【Python】读取xlsb或xlsx的单一或连续单元格工具类
代码主要来自Kimi.ai,有修改。
优先使用工作表序号索引工作表,序号从1开始。
运行需要先安装openpyxl和pyxlsb两个第三方库。
import openpyxl
from openpyxl.utils import range_boundaries
from pyxlsb import open_workbook as open_xlsb
class ExcelReader:
def __init__(self, file_path):
"""
初始化ExcelReader类
:param file_path: Excel文件路径
"""
self.file_path = file_path
self.is_xlsb = file_path.endswith('.xlsb')
self.is_xlsx = file_path.endswith('.xlsx')
if not self.is_xlsb and not self.is_xlsx:
raise ValueError("不支持的文件格式,仅支持.xlsb和.xlsx文件")
# 替换None单元格的默认值
# self.nan = ''
self.nan_val = 0
def get_sheet_by_index(self, sheet_index):
"""
根据工作表序号获取工作表对象
:param sheet_index: 工作表序号(从1开始)
:return: 工作表对象
"""
if self.is_xlsb:
with open_xlsb(self.file_path) as wb:
sheets = list(wb.sheets)
if sheet_index < 1 or sheet_index > len(sheets):
raise ValueError("工作表序号超出范围")
return sheets[sheet_index - 1]
elif self.is_xlsx:
wb = openpyxl.load_workbook(self.file_path, data_only=True)

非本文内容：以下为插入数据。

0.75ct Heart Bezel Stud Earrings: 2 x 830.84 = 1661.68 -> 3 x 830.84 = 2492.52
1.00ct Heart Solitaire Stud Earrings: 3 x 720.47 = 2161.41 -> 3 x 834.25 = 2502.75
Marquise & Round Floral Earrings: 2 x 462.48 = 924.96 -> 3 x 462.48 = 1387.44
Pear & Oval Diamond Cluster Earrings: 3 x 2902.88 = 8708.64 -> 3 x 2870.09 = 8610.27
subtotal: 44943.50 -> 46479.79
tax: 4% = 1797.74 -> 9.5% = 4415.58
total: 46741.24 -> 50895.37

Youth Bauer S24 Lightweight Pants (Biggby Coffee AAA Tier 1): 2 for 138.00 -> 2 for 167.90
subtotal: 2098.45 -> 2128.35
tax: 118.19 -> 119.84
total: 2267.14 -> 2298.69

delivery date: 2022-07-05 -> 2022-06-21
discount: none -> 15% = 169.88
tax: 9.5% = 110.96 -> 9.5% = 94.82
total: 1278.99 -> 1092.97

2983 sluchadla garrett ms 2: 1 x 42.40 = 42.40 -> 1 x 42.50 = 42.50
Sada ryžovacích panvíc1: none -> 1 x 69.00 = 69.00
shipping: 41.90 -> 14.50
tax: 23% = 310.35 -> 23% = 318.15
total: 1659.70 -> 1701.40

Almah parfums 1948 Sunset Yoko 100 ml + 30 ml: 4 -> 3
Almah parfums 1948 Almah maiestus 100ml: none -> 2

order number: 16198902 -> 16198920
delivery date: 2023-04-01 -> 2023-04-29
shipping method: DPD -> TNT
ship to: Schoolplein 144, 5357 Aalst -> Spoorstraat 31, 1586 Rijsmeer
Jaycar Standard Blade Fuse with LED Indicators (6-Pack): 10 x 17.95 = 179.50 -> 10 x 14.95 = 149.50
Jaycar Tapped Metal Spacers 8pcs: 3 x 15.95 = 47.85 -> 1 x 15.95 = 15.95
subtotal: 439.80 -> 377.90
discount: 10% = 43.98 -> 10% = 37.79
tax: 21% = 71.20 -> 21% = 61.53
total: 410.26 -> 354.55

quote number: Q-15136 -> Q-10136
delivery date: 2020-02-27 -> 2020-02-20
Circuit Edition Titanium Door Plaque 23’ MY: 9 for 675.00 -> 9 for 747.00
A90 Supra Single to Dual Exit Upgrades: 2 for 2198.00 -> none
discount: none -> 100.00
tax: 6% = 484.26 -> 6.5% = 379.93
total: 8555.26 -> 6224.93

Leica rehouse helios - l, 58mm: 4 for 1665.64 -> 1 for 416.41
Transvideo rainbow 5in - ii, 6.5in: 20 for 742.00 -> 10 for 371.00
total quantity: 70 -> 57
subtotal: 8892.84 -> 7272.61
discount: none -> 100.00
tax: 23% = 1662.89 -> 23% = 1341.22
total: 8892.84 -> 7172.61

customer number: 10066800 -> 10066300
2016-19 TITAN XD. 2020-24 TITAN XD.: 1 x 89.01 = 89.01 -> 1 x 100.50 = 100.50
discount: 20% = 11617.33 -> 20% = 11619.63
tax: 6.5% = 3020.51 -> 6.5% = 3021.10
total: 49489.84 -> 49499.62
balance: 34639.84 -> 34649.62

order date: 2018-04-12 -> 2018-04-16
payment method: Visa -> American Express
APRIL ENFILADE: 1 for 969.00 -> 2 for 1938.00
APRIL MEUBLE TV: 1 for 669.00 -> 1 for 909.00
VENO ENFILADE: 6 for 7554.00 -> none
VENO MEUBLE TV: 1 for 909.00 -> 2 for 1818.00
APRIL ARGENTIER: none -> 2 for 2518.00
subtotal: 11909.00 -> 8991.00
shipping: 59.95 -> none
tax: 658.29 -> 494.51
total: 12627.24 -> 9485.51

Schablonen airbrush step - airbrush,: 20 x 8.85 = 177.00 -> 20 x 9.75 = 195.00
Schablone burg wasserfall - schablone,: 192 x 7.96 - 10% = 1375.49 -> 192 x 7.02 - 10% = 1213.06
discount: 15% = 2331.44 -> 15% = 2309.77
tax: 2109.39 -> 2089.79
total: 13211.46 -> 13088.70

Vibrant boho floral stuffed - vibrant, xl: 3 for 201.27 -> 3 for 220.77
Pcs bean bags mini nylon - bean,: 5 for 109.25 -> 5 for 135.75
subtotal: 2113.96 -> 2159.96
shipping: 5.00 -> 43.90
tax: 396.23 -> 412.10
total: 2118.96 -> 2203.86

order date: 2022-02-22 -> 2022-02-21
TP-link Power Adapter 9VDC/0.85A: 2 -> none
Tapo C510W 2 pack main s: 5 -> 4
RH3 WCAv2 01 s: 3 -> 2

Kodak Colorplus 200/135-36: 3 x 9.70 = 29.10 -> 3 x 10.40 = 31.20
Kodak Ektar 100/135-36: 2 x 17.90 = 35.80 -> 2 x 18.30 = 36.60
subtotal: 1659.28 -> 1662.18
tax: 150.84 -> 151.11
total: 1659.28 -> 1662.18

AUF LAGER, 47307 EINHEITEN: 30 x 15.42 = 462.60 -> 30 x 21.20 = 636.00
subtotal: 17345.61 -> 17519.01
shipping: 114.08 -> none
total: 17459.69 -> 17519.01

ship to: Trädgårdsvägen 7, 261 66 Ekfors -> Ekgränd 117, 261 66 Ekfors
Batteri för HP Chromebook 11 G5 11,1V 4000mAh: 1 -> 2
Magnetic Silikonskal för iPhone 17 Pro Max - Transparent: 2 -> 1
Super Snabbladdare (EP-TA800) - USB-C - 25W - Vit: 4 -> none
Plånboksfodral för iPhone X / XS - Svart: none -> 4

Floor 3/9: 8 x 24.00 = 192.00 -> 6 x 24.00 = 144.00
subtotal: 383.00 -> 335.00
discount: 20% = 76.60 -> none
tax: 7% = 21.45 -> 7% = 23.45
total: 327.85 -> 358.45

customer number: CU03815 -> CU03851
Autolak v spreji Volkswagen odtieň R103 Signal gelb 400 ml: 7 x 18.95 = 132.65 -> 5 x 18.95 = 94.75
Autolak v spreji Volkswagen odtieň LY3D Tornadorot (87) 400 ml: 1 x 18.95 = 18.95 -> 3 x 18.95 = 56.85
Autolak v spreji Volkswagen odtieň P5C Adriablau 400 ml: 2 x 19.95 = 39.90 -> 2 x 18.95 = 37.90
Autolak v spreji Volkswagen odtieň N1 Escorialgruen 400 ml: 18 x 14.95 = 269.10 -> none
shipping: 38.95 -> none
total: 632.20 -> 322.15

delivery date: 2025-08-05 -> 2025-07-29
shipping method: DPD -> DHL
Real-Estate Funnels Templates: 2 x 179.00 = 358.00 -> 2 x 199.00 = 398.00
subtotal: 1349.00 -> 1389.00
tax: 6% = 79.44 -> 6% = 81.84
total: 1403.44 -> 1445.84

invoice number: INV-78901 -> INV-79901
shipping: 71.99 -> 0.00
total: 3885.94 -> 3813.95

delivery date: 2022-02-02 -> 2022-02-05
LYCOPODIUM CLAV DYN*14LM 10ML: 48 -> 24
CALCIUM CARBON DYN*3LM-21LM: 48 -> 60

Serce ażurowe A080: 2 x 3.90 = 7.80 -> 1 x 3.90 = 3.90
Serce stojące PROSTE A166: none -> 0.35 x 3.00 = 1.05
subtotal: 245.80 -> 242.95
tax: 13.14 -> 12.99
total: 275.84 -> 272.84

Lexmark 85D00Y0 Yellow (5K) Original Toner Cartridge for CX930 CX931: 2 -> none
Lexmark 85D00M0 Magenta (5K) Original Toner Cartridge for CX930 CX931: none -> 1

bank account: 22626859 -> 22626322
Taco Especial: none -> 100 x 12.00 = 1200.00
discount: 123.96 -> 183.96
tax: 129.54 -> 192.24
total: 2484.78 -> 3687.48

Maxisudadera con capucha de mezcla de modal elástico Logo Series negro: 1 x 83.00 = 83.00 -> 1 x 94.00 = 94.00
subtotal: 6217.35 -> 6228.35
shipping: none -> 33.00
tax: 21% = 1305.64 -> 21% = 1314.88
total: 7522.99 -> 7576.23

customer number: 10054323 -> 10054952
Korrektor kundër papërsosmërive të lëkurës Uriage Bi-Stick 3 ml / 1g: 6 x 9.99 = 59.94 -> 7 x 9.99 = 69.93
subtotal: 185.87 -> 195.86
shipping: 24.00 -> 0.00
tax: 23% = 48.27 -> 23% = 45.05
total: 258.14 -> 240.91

if sheet_index < 1 or sheet_index > len(wb.sheetnames):
raise ValueError("工作表序号超出范围")
return wb.worksheets[sheet_index - 1]
def read_cell(self, sheet_index, cell_address):
"""
读取单个单元格的数据
:param sheet_index: 工作表序号(从1开始)
:param cell_address: 单元格地址,如'A1'
:return: 二维列表,包含单个单元格的数据
"""
sheet = self.get_sheet_by_index(sheet_index)
if self.is_xlsb:
with open_xlsb(self.file_path) as wb:
with wb.get_sheet(sheet) as sheet_data:
row, col = openpyxl.utils.coordinate_to_tuple(cell_address)
print(col, row)
for r in sheet_data.rows():
if r[0].r == row - 1:
cell_value = r[col - 1].v
return [[cell_value if cell_value is not None else self.nan_val]]
elif self.is_xlsx:
cell_value = sheet[cell_address].value
return [[cell_value if cell_value is not None else self.nan_val]]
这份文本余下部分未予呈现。